-- Prompt --
Counting the line with "SHORT MOM DZ6853: 1" as the last one, copy out the lines of the data exactly from the first onward.

(Change detection data)
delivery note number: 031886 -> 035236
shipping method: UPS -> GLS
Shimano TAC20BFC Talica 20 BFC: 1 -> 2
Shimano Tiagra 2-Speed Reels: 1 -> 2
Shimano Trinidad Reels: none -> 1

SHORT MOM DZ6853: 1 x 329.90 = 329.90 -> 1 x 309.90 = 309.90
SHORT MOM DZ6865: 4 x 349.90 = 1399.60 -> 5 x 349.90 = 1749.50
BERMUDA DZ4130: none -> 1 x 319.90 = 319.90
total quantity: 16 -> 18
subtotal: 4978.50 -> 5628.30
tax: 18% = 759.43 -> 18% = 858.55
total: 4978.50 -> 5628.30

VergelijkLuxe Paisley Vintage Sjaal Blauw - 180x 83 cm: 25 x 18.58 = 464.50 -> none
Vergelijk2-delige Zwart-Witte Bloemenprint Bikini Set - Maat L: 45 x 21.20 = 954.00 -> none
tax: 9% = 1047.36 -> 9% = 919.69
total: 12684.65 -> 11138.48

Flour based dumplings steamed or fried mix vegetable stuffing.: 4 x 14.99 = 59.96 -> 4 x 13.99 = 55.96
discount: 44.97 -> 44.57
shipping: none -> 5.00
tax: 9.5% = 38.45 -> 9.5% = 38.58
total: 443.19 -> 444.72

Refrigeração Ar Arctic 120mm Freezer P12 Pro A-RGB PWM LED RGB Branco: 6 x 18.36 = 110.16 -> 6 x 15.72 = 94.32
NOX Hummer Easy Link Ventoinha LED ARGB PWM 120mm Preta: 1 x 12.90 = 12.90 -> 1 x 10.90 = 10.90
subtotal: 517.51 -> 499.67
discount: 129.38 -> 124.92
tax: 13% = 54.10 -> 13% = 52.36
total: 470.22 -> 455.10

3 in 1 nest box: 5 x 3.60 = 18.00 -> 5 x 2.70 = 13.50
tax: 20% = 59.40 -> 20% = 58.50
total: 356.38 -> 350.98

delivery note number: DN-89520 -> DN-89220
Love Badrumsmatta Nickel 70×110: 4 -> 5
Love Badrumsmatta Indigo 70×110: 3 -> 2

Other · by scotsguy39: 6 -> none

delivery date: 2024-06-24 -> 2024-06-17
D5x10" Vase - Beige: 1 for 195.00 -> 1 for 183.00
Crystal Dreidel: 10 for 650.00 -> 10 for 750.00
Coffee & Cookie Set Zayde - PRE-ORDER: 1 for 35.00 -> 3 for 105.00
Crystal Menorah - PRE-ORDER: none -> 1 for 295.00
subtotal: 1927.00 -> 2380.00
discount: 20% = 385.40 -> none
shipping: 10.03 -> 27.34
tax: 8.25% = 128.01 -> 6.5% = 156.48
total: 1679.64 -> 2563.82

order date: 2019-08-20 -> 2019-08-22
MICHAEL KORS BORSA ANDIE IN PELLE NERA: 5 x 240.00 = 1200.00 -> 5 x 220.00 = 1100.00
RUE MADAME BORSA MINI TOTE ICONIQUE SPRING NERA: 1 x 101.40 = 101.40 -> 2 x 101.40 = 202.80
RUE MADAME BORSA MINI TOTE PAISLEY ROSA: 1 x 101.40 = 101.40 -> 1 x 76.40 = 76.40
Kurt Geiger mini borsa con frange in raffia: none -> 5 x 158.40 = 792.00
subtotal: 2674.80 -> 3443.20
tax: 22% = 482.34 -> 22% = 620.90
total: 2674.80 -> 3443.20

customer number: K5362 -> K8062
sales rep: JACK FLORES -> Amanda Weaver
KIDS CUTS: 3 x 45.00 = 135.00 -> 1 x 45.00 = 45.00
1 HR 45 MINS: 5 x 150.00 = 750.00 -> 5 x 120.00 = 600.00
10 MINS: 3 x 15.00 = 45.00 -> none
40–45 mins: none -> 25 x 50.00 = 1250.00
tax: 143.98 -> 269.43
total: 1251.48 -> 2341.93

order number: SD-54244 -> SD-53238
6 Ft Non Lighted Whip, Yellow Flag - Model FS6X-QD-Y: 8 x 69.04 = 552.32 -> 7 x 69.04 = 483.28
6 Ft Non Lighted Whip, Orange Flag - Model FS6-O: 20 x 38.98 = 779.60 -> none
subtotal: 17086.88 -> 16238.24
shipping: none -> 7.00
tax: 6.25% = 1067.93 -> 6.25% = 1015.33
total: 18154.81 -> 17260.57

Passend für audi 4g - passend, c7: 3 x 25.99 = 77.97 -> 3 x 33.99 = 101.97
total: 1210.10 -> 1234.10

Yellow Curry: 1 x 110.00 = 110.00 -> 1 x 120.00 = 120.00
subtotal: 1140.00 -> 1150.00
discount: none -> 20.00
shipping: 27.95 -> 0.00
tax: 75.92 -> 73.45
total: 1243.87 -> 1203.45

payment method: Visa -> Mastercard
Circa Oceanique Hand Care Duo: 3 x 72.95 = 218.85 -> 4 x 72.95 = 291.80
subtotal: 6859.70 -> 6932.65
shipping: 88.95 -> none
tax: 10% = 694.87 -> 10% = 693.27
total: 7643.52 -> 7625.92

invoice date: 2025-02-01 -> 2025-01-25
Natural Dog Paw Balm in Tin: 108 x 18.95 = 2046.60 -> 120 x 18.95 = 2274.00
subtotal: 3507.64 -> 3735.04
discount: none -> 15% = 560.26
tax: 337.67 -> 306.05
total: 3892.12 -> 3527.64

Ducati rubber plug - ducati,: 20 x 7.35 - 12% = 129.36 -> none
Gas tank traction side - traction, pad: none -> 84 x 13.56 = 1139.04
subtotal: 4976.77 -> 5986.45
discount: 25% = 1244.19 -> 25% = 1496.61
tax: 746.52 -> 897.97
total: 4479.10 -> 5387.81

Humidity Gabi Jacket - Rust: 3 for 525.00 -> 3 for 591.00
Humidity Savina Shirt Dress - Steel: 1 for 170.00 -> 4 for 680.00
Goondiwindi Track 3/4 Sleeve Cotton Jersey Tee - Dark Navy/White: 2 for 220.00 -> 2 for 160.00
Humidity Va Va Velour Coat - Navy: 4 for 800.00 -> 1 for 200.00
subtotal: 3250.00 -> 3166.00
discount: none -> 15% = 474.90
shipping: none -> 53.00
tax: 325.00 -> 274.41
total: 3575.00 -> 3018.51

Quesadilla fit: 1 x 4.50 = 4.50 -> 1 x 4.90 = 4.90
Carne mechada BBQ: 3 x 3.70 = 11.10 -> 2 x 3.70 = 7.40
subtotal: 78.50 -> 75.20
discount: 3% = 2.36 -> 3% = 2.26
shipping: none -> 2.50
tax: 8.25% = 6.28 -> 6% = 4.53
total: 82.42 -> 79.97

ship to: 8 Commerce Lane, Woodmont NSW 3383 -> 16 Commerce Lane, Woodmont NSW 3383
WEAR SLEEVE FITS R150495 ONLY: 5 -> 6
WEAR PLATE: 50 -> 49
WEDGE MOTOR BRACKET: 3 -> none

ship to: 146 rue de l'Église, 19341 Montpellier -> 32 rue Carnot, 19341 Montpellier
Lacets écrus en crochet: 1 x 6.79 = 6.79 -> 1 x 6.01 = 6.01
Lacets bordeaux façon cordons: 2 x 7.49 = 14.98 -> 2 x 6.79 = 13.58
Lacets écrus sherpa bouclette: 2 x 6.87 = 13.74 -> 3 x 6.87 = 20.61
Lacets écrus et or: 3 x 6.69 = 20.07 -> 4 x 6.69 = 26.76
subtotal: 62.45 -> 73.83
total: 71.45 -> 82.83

-- Completed task --
delivery note number: 031886 -> 035236
shipping method: UPS -> GLS
Shimano TAC20BFC Talica 20 BFC: 1 -> 2
Shimano Tiagra 2-Speed Reels: 1 -> 2
Shimano Trinidad Reels: none -> 1

SHORT MOM DZ6853: 1 x 329.90 = 329.90 -> 1 x 309.90 = 309.90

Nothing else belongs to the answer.